Gottwald was flanked by his comrades, with Clementis standing close to him. It was snowing and cold, and Gottwald was bareheaded. Bursting with solicitude, Clementis took off his fur hat and set it on Gottwald's head.
The propaganda section made hundreds of thousands of copies of the photograph taken on the balcony where Gottwald, in a fur hat and surrounded by his comrades, spoke to the people. On that balcony the history of Communist Bohemia began. Every child knew that photograph, from seeing it on posters and in schoolbooks and museums.
Four years later, Clementis was charged with treason and hanged. The propaganda section immediately made him vanish from history and, of course, from all photographs. Ever since, Gottwald has been alone on the balcony. Where Clementis stood, there is only the bare palace wall. Nothing remains of Clementis but the fur hat on Gottwald's head.
It is 1971, and Mirek says: The struggle of man against power is the struggle of memory against forgetting.
With this he is trying to justify what his friends call carelessness: meticulously keeping a diary, preserving his correspondence, compiling the minutes of all the meetings where they discuss the situation and ponder what to do. He says to them: We're not doing anything that violates the constitution. To hideand feel guilty would be the beginning of defeat.

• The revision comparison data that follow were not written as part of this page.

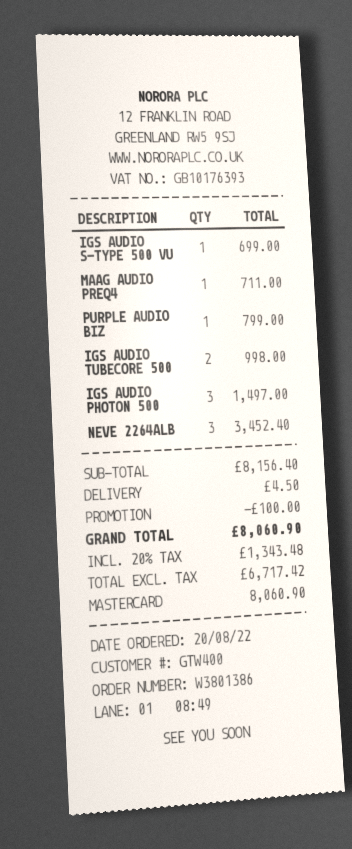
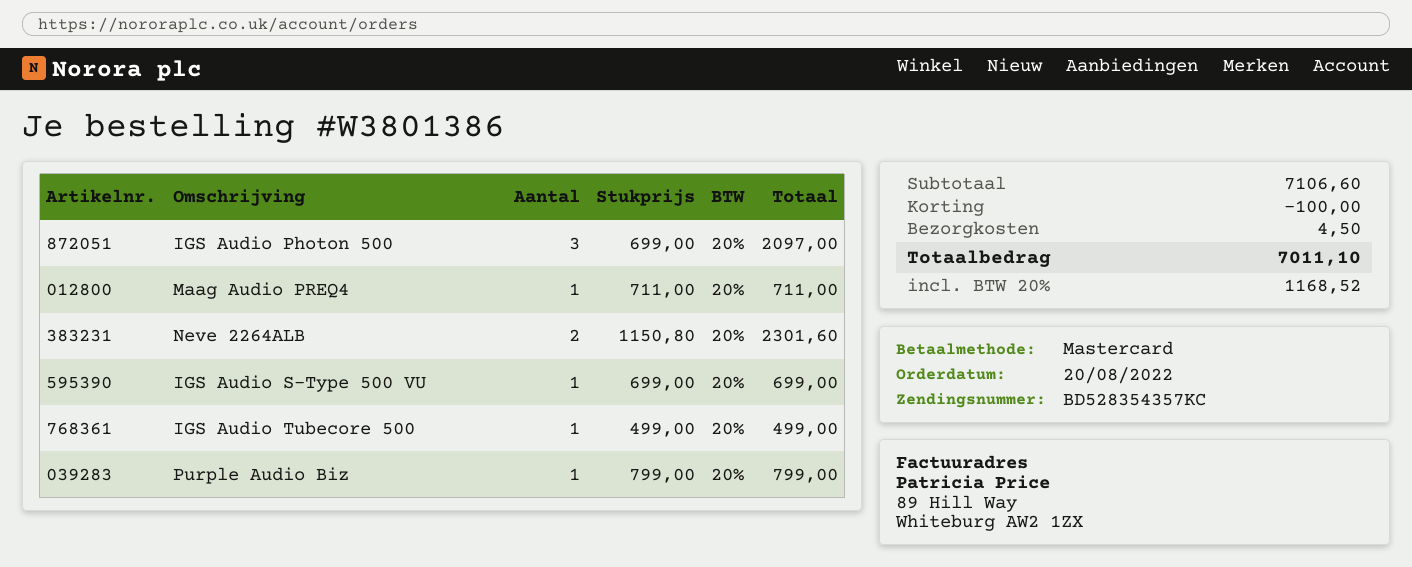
IGS AUDIO TUBECORE 500: 2 for 998.00 -> 1 for 499.00
IGS AUDIO PHOTON 500: 3 for 1497.00 -> 3 for 2097.00
NEVE 2264ALB: 3 for 3452.40 -> 2 for 2301.60
subtotal: 8156.40 -> 7106.60
tax: 20% = 1343.48 -> 20% = 1168.52
total: 8060.90 -> 7011.10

A week before, at work with his crew on the roof of a building under construction, he looked down and was overcome by vertigo. He lost his balance, and his fall was broken by a badly joined beam that came loose; then they had to extricate him from under it. At first sight, the injury seemed serious, but a little later, when it turned out to be only an ordinary fracture of the forearm, he was pleased by the prospect of some weeks of vacation and the opportunity finally to take care of things he had never found the time for.
He ended up agreeing with his more prudent friends. The constitution did indeed guarantee freedom of speech, but the laws punished anything that could be considered an attack on state security. One never knew when the state would start screaming that this word or that was an attempt on its security. So he decided to put his compromising papers in a safe place.
But first he wanted to settle the Zdena business. He had phoned her in the town where she lived, but was unable to reach her. That cost him four days. He got through to her only yesterday. She had agreed to see him this afternoon.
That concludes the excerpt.